Info. Sys. & Networks Corp. v. United States, 48 Fed. Cl. 265, 266 (2000). Many states
have aligned their tax codes with the Federal Internal Revenue Code and these states
treat S corporations for state income taxes just as the Internal Revenue Code treats S
corporations for federal income taxes. In those states that recognize the single taxation
of an S corporation, ISN has never paid state income tax. Instead, Ms. Malkani, ISN’s
sole shareholder, has received dividend income from ISN and Ms. Malkani has paid
state income tax on those dividends.
As part of its proposal for reimbursement under its contract with the United
States, ISN submitted proposals for reimbursement for costs associated with Ms.
Malkani’s state income tax payments. The Defense Council Audit Agency (the “DCAA”)
denied all of ISN’s relevant claims for allowable costs for Ms. Malkani’s state income tax
payments. The DCAA found that, because ISN was an S corporation and not subject to
state income taxes, the state income taxes paid by Ms. Malkani were not allowable
costs for ISN. On April 16, 1998, the Contracting Officer issued a final decision denying
ISN’s claims.
04-5151, -5154 3
On August 18, 1998, ISN filed suit in the Court of Federal Claims. ISN alleged
that it had reimbursed Ms. Malkani for her state income tax and ISN asked the Court of
Federal Claims to declare those reimbursements to be allowable costs under the cost-
reimbursement contract. The court issued its decision on liability on November 30,
2000. The Court of Federal Claims granted ISN’s motion for summary judgment and
held that state income tax payments made by ISN’s sole shareholder of an S
corporation were allowable costs. As allowable costs, ISN was to receive
reimbursement for them. As a result, on July 7, 2004, the Court of Federal Claims
issued its decision on damages and it held that $1,133,176 that had been paid for state
income taxes by Ms. Malkani were allowable costs and should be included in the
compensation for the cost-reimbursement contract. Info. Sys. & Networks Corp. v.

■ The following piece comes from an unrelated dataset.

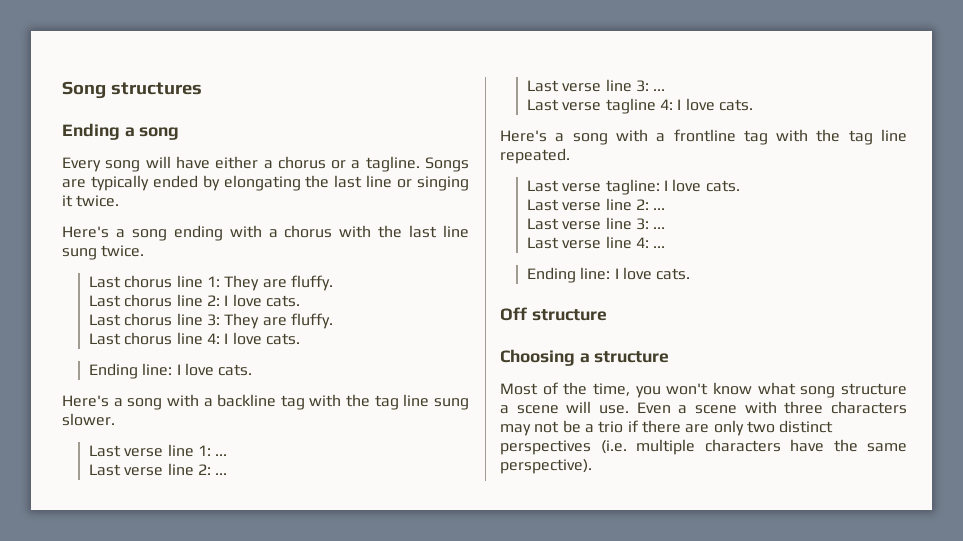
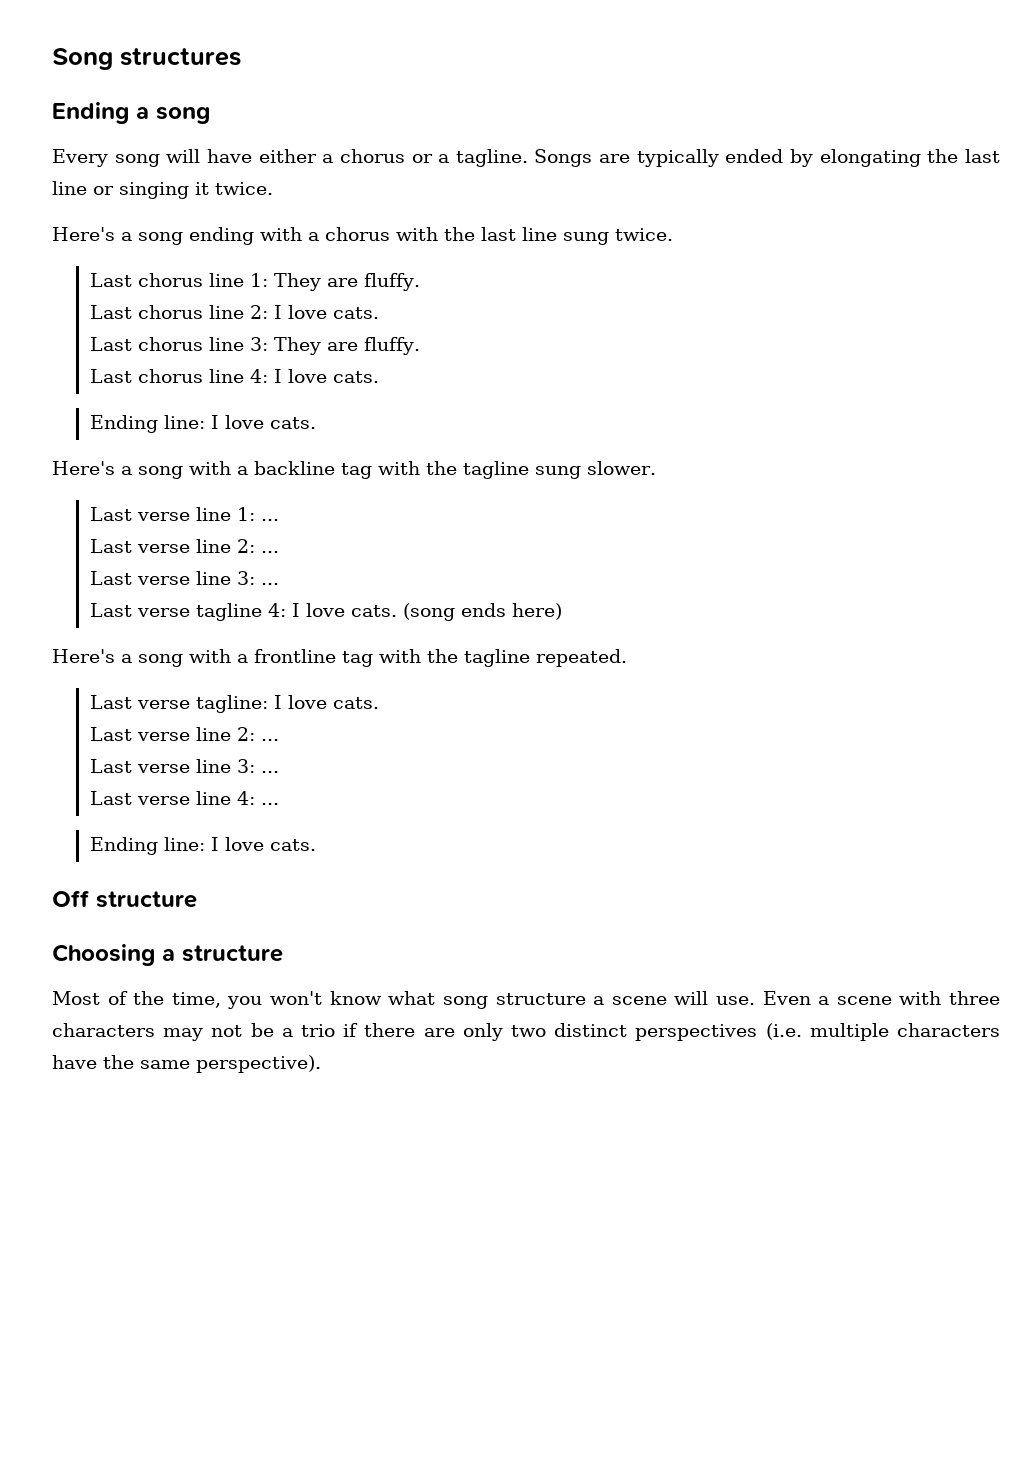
[374,394,430,410] tag line -> [463,461,529,479] tagline
(754, 105) none -> [402,603,562,621] (song ends here)
[848,129,907,145] tag line -> [464,649,530,667] tagline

United States, No. 98-663C (Ct. Fed. Cl. July 21, 2004).
The United States filed this appeal on September 10, 2004. This court has
jurisdiction to entertain this appeal pursuant to 28 U.S.C. § 1295(a)(3). ISN cross-
appeals the Court of Federal Claims’ denial of ISN’s request for a money judgment as
well as interest under the Contracts Dispute Act of 1978. See 41 U.S.C. § 601.
II
This court reviews grants of summary judgment by the Court of Federal Claims
de novo. Costain Coal, Inc. v. United States, 126 F.3d 1437, 1440 (Fed. Cir. 1997). “On
appeal, this court conducts a ‘complete and independent review’ of the record to
determine whether summary judgment is appropriate.” Arqent v. United States, 124
F.3d 1277, 1281 (Fed. Cir. 1997) (quoting Tabb Lakes, Ltd. v. United States, 10 F.3d
796, 799 (Fed. Cir. 1993)). A grant of summary judgment is appropriate “where the
04-5151, -5154 4
record shows ‘that there is no genuine issue as to any material fact and that the moving
party is entitled to a judgment as a matter of law.’” Id. at 1280.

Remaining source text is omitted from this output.